(Input begins)

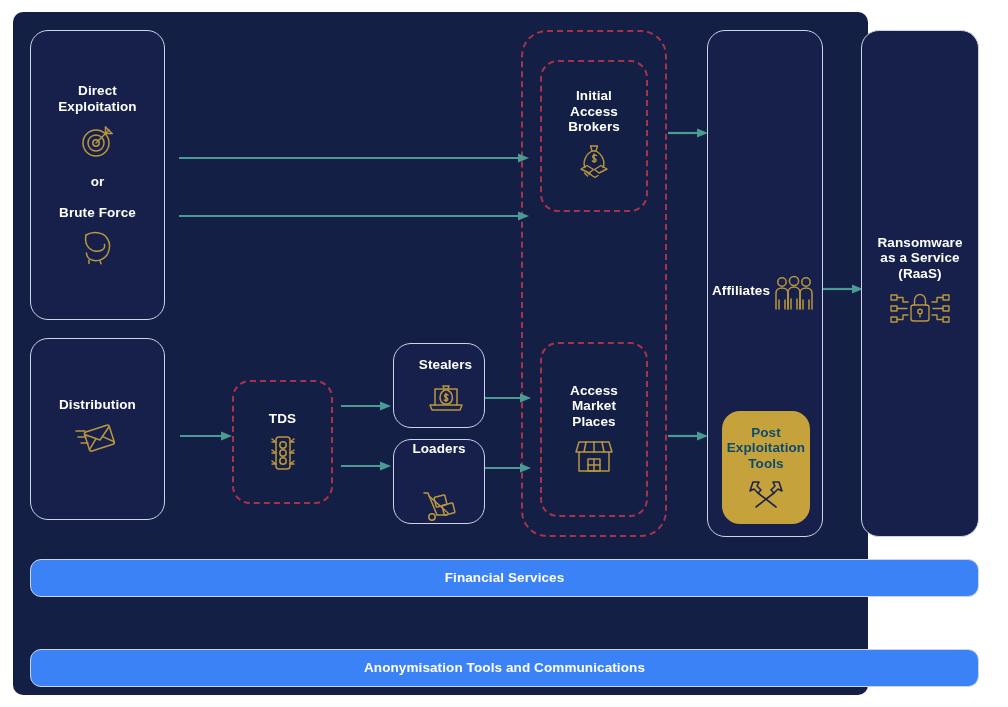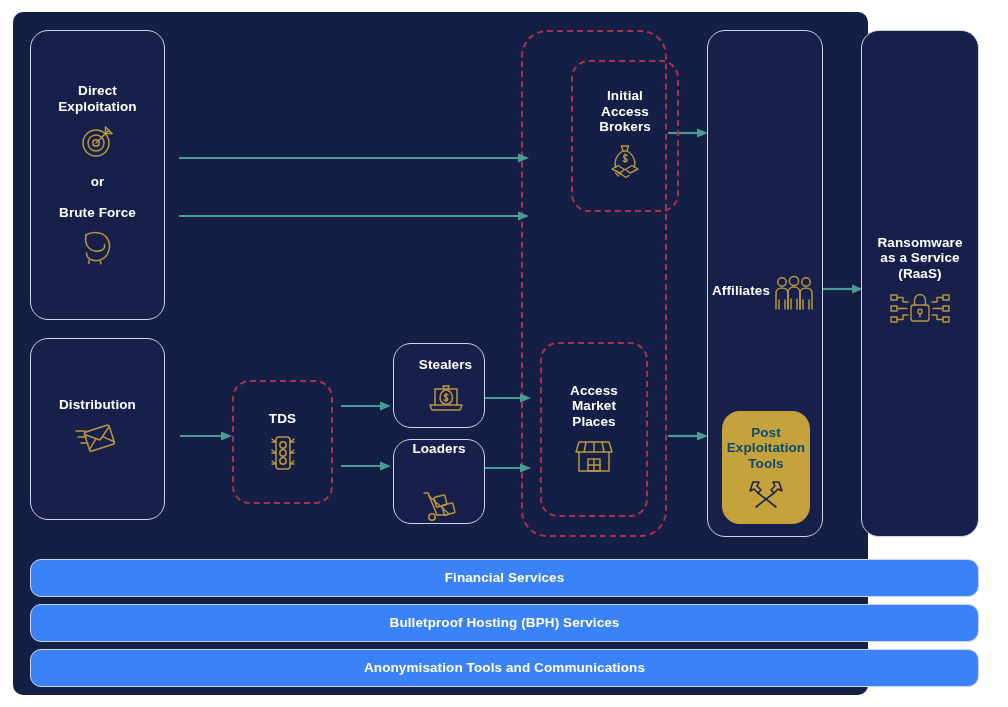--- a/index.html
+++ b/index.html
@@ -223,21 +223,21 @@
         <path d="M6 5 L10 5 L19 27"></path>
         <path d="M11 8 L30 25"></path>
         <circle cx="14" cy="29" r="3.2"></circle>
         <path d="M19 27 L29 27"></path>
         <rect x="17" y="8" width="11" height="10" rx="1" transform="rotate(-14 22.5 13)"></rect>
         <rect x="25" y="16" width="11" height="10" rx="1" transform="rotate(-14 30.5 21)"></rect>
       </svg>
     </div>
   </div>
 
-  <div class="node dashed" style="left:558px;top:48px;width:108px;height:152px;">
+  <div class="node dashed" style="left:527px;top:48px;width:108px;height:152px;">
     <div class="label">Initial
 Access
 Brokers</div>
     <div class="icon">
       <svg width="40" height="42" viewBox="0 0 40 42" fill="none" stroke="#b9963f" stroke-width="1.4" stroke-linecap="round" stroke-linejoin="round">
         <path d="M16.5 4 L23.5 4 L22 9 L18 9 Z"></path>
         <path d="M18 9 C11.5 12.5 8.5 20 11 25.5"></path>
         <path d="M22 9 C28.5 12.5 31.5 20 29 25.5"></path>
         <path d="M20 12 L20 20"></path>
         <path d="M22.3 13.6 C21.3 12.6 18.6 12.8 18.6 14.7 C18.6 16.6 22.2 16.1 22.2 18.2 C22.2 20.1 19.4 20.1 18.4 19"></path>
@@ -324,21 +324,18 @@
         <path d="M54 20.5 L44 20.5"></path>
         <path d="M54 31.5 L48 31.5 L48 27 L43 27"></path>
       </svg>
     </div>
   </div>
 
   <div class="bar" style="left:17px;top:547px;width:949px;height:38px;">
     <div class="label">Financial Services</div>
   </div>
 
-  <div class="bar" style="left:17px;top:592px;width:949px;height:38px;">
-    <div class="label">Bulletproof Hosting (BPH) Services</div>
-  </div>
 
   <div class="bar" style="left:17px;top:637px;width:949px;height:38px;">
     <div class="label">Anonymisation Tools and Communications</div>
   </div>
 
 </div>
 
 </body></html>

(Input ends)

Required action: A faithful copy of every record is needed here. Leave the images out of it.

Answer space:
--- a/index.html
+++ b/index.html
@@ -223,21 +223,21 @@
         <path d="M6 5 L10 5 L19 27"></path>
         <path d="M11 8 L30 25"></path>
         <circle cx="14" cy="29" r="3.2"></circle>
         <path d="M19 27 L29 27"></path>
         <rect x="17" y="8" width="11" height="10" rx="1" transform="rotate(-14 22.5 13)"></rect>
         <rect x="25" y="16" width="11" height="10" rx="1" transform="rotate(-14 30.5 21)"></rect>
       </svg>
     </div>
   </div>
 
-  <div class="node dashed" style="left:558px;top:48px;width:108px;height:152px;">
+  <div class="node dashed" style="left:527px;top:48px;width:108px;height:152px;">
     <div class="label">Initial
 Access
 Brokers</div>
     <div class="icon">
       <svg width="40" height="42" viewBox="0 0 40 42" fill="none" stroke="#b9963f" stroke-width="1.4" stroke-linecap="round" stroke-linejoin="round">
         <path d="M16.5 4 L23.5 4 L22 9 L18 9 Z"></path>
         <path d="M18 9 C11.5 12.5 8.5 20 11 25.5"></path>
         <path d="M22 9 C28.5 12.5 31.5 20 29 25.5"></path>
         <path d="M20 12 L20 20"></path>
         <path d="M22.3 13.6 C21.3 12.6 18.6 12.8 18.6 14.7 C18.6 16.6 22.2 16.1 22.2 18.2 C22.2 20.1 19.4 20.1 18.4 19"></path>
@@ -324,21 +324,18 @@
         <path d="M54 20.5 L44 20.5"></path>
         <path d="M54 31.5 L48 31.5 L48 27 L43 27"></path>
       </svg>
     </div>
   </div>
 
   <div class="bar" style="left:17px;top:547px;width:949px;height:38px;">
     <div class="label">Financial Services</div>
   </div>
 
-  <div class="bar" style="left:17px;top:592px;width:949px;height:38px;">
-    <div class="label">Bulletproof Hosting (BPH) Services</div>
-  </div>
 
   <div class="bar" style="left:17px;top:637px;width:949px;height:38px;">
     <div class="label">Anonymisation Tools and Communications</div>
   </div>
 
 </div>
 
 </body></html>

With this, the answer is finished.